A Lei de IA da UE é criticada por falhas na proteção de direitos autorais, deixando criadores vulneráveis ao uso indevido de suas obras por IA generativa. Especialistas pedem mais transparência e regulamentação.
Publicado em: 21, fevereiro 2025
Bruxelas, 21 de fevereiro de 2025
Uma lacuna na legislação da Lei de Inteligência Artificial da União Europeia (AI Act) está deixando escritores, músicos e outros criadores desprotegidos contra o uso indevido de suas obras por sistemas de IA generativa, alertam especialistas e organizações culturais.
A crítica vem de Axel Voss, parlamentar alemão do Partido Popular Europeu e um dos principais arquitetos da Diretiva de Direitos Autorais da UE de 2019, que afirmou que a legislação atual não foi projetada para lidar com os desafios impostos pela inteligência artificial generativa – tecnologia capaz de criar textos, imagens e músicas a partir de comandos simples.
De acordo com Voss, a finalização da Lei de IA deixou uma “lacuna legal” que impede a aplicação efetiva dos direitos autorais nesse novo contexto. "Não entendo por que estamos apoiando as grandes empresas de tecnologia em vez de proteger as ideias criativas europeias", afirmou ele.
A preocupação também foi expressa por 15 organizações culturais, que enviaram uma carta à Comissão Europeia criticando os regulamentos preliminares da lei. Segundo o documento, as novas regras representam um retrocesso na proteção dos direitos autorais, deixando artistas e criadores vulneráveis.
O avanço das ferramentas de IA, como o ChatGPT, desenvolvido pela OpenAI, e o gerador de imagens DALL·E, trouxe preocupações sobre o uso massivo de materiais protegidos por direitos autorais no treinamento dessas tecnologias. Obras literárias, artigos jornalísticos, ilustrações e composições musicais estão sendo utilizadas por essas ferramentas sem a devida remuneração aos criadores.
Muitos artistas e escritores alegam que suas obras foram incorporadas a modelos de IA sem permissão ou transparência. Nina George, escritora alemã e presidente honorária do Conselho Europeu de Escritores, chamou a brecha na Lei de IA de "devastadora" e destacou que os criadores não têm meios para verificar se suas obras foram usadas para treinar modelos de IA.

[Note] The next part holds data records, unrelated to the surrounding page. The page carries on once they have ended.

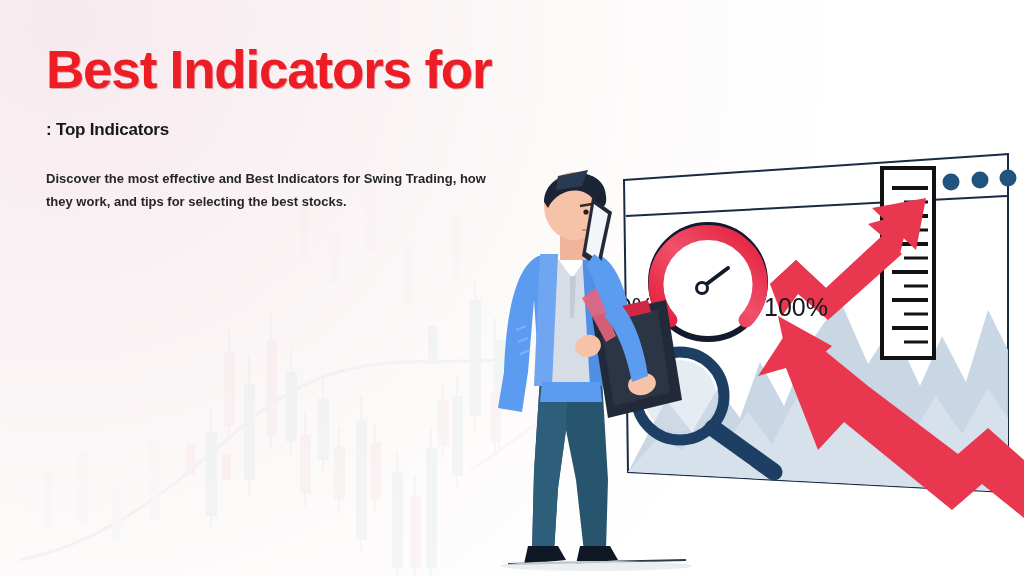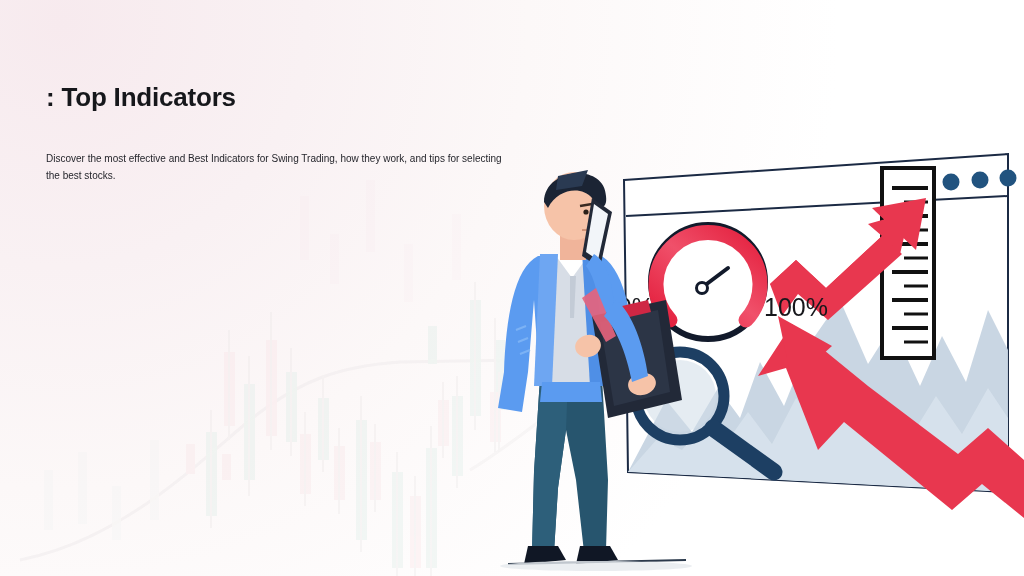"Best Indicators for" span { html: none -> <span>Best Indicators for</span> }
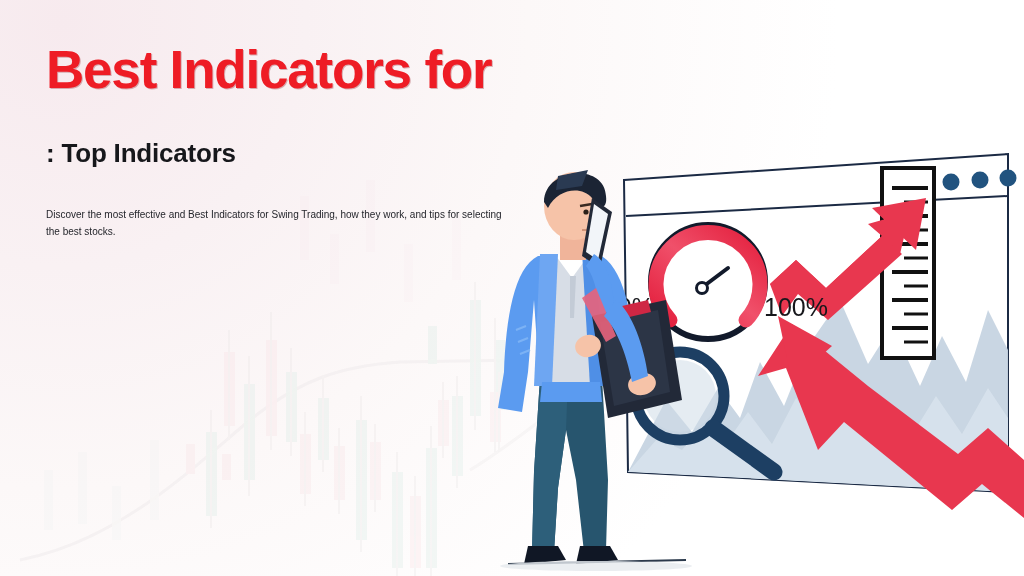": Top Indicators" .subtitle { font-size: 26px -> 17px; margin-top: 40px -> 22px }
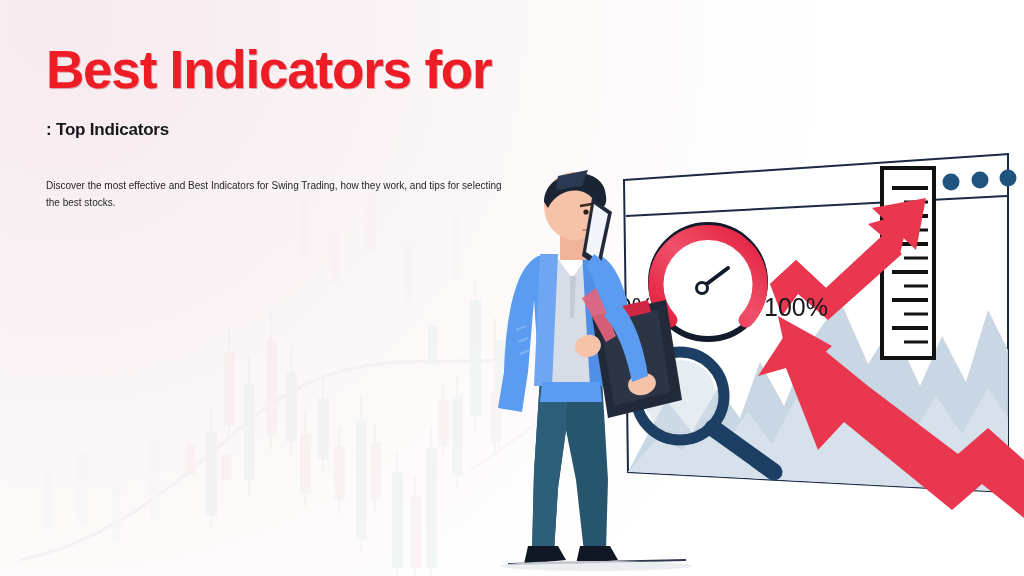"Discover the most effective and" .body-text { font-size: 10px -> 13px; font-weight: 400 -> 700; margin-top: 37px -> 28px }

Aafke Romeijn, compositora e integrante da Aliança Europeia de Compositores e Letristas, apontou que não há um método viável para que artistas optem por excluir seus trabalhos do uso por IA. Atualmente, empresas de tecnologia não são obrigadas a divulgar detalhes sobre os dados utilizados no treinamento de seus modelos de inteligência artificial.

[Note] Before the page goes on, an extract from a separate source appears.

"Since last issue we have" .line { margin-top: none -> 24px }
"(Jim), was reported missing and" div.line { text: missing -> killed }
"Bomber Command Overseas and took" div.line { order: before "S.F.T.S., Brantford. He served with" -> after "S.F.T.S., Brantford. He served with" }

A Lei de IA exige que as empresas respeitem a legislação de direitos autorais da Diretiva de 2019, que inclui uma exceção para text and data mining (TDM) — permitindo o uso de materiais protegidos para extração e análise de dados.
Contudo, Voss argumenta que essa isenção foi interpretada de forma errada e abusiva, favorecendo o uso indiscriminado de conteúdos criativos por grandes empresas de IA. Segundo ele, a cláusula não foi concebida para permitir que gigantes da tecnologia explorem vastos volumes de propriedade intelectual sem compensação.
Um estudo acadêmico realizado pelos pesquisadores Tim Dornis e Sebastian Stober reforçou essa visão, concluindo que o uso de materiais protegidos no treinamento de IA não pode ser classificado como mineração de dados, mas sim como infração de direitos autorais.
A Comissão Europeia declarou estar ciente das preocupações e afirmou que está avaliando medidas adicionais para garantir um equilíbrio entre inovação tecnológica e proteção dos direitos autorais. No entanto, não há garantias de que uma nova legislação será proposta no curto prazo.
Enquanto isso, artistas e criadores seguem sem mecanismos eficazes para defender seus direitos. Para muitos, a única opção seria recorrer à justiça, mas o alto custo e a complexidade dos processos tornam essa alternativa pouco viável.
Romeijn criticou essa realidade, afirmando que pedir para artistas "simplesmente processarem as big techs" é impraticável. "Quem realmente tem condições de levar uma grande empresa de tecnologia ao tribunal?", questionou.
A falta de clareza na Lei de IA da União Europeia está criando um vácuo regulatório que pode impactar profundamente os criadores de conteúdo. Enquanto grandes empresas de tecnologia continuam a desenvolver modelos de IA baseados em materiais protegidos por direitos autorais, artistas, escritores e músicos lutam por mais transparência e compensação justa.
A pressão sobre a Comissão Europeia para revisar e fortalecer a legislação cresce a cada dia, mas o futuro da proteção dos direitos autorais na era da IA ainda permanece incerto.